Saturday 3rd October; Audlem (Coxbank) to Tyrley Wharf
We woke up (late) to a foggy morning so didn’t hurry to leave. The fog was clearing by 10 as we set off up the top two Audlem locks. The top bywash was fierce enough to have created mounds of foam overnight.
No cakes at the cottage unfortunately. it’s sad that, owing to theft, they have had to install CCTV.
At Adderley we met the first boat of the day, so all the locks were in our favour. There are a couple of damson trees half-way up the flight, but as I got some damsons the other day I left them. Everything was damp and they were mostly out of reach anyway! We moored at the top to visit the farm shop. Empty shelves! The farmer appeared with the news that his wife had taken ALL their fresh stuff to the Whitchurch Blackberry Fair. But there were a few things in his freezer, so we won’t go hungry. We had lunch before we moved on again to Market Drayton, passing this intriguingly named boat on the way.
At Market Drayton we went down to the town for a few bits and pieces. At 3 o’clock on a dismal Saturday the town wasn’t busy and the veg stall had packed up. He gave me a 3lb bag of carrots for 50p! Far too many for us, I shall have to give some away. There was this wonderful tree beginning to develop its autumn colours.
The effect is rather spoiled by the Bargain Booze sign behind it! We didn’t want to stay at Market Drayton so set off again towards Tyrley locks. There was a boat moored where we wanted to stop, so we went on to the locks. A boat was on its way down, so we had a short wait in the rocky cutting below. Unfortunately they bore the news that there was someone ahead of us, so the last three locks were against us. Here is Dave approaching no. 4 and taking action against the fierce bywash.
The cottages make a lovely scene at the top lock. Their history is interesting, and I snapped the plaque on the wall to save typing…...
We tied up on the visitor moorings and didn’t quite get a TV signal for the rugby tonight.

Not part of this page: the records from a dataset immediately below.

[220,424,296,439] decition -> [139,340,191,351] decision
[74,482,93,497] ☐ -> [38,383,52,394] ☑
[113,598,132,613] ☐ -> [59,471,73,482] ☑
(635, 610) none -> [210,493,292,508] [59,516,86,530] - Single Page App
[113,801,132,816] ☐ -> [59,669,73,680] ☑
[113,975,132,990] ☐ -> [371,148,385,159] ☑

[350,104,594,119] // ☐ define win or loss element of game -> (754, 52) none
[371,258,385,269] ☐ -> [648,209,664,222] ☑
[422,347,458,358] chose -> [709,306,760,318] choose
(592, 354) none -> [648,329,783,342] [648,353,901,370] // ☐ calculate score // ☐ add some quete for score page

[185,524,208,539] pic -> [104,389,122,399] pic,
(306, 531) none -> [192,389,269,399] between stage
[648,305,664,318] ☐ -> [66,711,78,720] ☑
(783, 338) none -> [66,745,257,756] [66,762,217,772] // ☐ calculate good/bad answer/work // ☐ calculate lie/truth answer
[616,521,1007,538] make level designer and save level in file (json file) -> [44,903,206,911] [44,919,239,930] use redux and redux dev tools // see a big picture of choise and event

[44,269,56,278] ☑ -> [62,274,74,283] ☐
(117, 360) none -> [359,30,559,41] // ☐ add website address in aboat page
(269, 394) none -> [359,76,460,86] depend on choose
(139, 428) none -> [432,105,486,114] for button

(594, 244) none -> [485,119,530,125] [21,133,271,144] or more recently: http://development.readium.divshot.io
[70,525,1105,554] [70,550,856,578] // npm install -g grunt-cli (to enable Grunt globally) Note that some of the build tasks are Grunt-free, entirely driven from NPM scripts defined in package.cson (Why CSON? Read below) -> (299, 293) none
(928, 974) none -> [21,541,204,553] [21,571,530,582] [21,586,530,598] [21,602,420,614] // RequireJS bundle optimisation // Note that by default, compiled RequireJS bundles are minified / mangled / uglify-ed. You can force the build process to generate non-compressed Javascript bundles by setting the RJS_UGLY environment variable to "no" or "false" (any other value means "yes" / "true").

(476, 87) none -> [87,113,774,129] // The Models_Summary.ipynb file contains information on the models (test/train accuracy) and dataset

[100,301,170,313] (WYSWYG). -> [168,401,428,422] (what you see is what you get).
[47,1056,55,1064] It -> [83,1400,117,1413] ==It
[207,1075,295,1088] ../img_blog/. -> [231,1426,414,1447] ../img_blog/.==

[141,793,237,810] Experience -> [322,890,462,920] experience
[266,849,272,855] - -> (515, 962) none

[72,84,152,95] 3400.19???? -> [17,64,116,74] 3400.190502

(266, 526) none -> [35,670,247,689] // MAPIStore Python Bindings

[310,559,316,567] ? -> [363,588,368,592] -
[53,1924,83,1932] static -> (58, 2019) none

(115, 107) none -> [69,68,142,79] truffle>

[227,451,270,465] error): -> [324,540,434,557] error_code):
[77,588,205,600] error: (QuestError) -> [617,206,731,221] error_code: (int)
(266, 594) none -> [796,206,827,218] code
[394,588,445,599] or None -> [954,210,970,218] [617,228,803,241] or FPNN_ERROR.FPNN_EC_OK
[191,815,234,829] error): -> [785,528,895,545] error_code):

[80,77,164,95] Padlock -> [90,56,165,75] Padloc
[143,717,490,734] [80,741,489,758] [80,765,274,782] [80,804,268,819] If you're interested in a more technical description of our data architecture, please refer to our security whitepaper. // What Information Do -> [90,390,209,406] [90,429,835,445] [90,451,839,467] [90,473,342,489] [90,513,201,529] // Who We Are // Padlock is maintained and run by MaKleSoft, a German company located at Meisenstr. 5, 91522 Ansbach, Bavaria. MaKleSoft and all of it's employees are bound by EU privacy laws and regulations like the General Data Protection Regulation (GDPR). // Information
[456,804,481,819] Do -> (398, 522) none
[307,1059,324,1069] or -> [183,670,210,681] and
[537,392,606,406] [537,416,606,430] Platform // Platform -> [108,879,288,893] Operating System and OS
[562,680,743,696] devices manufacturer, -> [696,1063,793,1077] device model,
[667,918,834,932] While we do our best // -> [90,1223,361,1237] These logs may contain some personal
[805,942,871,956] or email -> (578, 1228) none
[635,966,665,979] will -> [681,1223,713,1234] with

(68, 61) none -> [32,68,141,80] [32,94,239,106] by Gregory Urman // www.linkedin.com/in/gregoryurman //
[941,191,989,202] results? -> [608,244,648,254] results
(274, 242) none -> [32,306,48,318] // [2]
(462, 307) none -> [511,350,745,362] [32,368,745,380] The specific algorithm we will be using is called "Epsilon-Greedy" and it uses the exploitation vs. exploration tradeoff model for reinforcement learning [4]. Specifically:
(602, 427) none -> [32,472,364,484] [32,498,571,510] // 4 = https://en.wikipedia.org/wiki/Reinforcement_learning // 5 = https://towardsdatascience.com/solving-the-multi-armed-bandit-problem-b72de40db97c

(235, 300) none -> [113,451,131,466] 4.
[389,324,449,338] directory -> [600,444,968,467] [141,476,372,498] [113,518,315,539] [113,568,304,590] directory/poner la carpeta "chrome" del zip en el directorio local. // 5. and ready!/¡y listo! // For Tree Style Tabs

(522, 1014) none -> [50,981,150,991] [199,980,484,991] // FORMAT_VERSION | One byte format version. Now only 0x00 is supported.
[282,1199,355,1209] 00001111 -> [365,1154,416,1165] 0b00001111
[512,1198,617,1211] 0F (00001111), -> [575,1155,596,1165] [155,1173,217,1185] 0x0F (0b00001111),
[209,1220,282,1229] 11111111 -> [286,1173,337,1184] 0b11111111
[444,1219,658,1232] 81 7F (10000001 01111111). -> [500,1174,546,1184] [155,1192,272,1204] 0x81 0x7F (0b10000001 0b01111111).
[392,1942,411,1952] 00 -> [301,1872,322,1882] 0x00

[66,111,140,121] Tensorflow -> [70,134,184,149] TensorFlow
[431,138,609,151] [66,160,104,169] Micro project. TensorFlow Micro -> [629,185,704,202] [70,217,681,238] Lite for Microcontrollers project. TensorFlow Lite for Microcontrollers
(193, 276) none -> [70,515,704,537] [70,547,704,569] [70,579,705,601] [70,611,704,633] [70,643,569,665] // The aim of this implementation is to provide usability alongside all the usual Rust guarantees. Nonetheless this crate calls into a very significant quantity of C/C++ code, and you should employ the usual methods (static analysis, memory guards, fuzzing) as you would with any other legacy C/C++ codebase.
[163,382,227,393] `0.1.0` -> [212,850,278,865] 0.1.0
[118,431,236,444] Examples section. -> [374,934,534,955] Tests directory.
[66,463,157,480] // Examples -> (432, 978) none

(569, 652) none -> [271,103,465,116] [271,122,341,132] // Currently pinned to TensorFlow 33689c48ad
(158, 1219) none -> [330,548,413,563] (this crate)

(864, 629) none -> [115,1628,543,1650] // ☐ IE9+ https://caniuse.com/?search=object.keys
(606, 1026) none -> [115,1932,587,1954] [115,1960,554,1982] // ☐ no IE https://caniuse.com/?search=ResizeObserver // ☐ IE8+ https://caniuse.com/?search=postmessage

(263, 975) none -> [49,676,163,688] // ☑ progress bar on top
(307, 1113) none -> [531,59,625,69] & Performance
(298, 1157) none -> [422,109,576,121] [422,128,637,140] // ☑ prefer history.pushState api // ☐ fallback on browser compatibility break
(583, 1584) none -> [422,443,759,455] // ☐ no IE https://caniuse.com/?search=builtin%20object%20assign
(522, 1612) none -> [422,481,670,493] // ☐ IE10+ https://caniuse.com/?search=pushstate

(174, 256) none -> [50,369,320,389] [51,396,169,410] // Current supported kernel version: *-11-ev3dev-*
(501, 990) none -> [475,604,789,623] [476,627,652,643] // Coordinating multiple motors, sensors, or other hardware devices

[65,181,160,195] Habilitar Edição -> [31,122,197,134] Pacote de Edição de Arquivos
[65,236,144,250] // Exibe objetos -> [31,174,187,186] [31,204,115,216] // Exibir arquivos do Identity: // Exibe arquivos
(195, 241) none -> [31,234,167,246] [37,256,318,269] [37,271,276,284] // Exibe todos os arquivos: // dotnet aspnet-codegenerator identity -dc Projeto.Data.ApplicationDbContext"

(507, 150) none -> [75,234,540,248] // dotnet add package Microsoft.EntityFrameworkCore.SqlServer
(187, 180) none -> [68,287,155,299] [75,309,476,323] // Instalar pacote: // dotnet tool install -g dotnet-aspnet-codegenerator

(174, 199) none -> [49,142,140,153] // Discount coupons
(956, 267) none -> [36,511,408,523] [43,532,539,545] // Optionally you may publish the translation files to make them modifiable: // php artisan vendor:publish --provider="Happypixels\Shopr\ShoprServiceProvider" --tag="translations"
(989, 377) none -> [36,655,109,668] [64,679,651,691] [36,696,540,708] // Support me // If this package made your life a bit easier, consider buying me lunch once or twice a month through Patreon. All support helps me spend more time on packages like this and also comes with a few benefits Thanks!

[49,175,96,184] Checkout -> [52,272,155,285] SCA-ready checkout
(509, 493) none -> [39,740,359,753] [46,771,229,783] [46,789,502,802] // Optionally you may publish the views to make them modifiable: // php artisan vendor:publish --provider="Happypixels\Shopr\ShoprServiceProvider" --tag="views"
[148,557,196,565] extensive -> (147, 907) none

We’ve only seen a few boats on the move, and the cloud didn’t lift all day. Must be autumn! So we lit the fire tonight for the first time this autumn. And after a while Dave said, why can I see flames reflected in the tiles at the back? A quick look with the torch revealed the hot plate had fallen off (this is the round plate that blocks off the rear flue hole if your fire uses the top one, which is usual on narrowboats). So there was nothing to be done but open the windows and door and let the fire burn out. The CO monitor wasn’t sounding so we weren’t too worried – the throat plate was probably deflecting the gases up the chimney.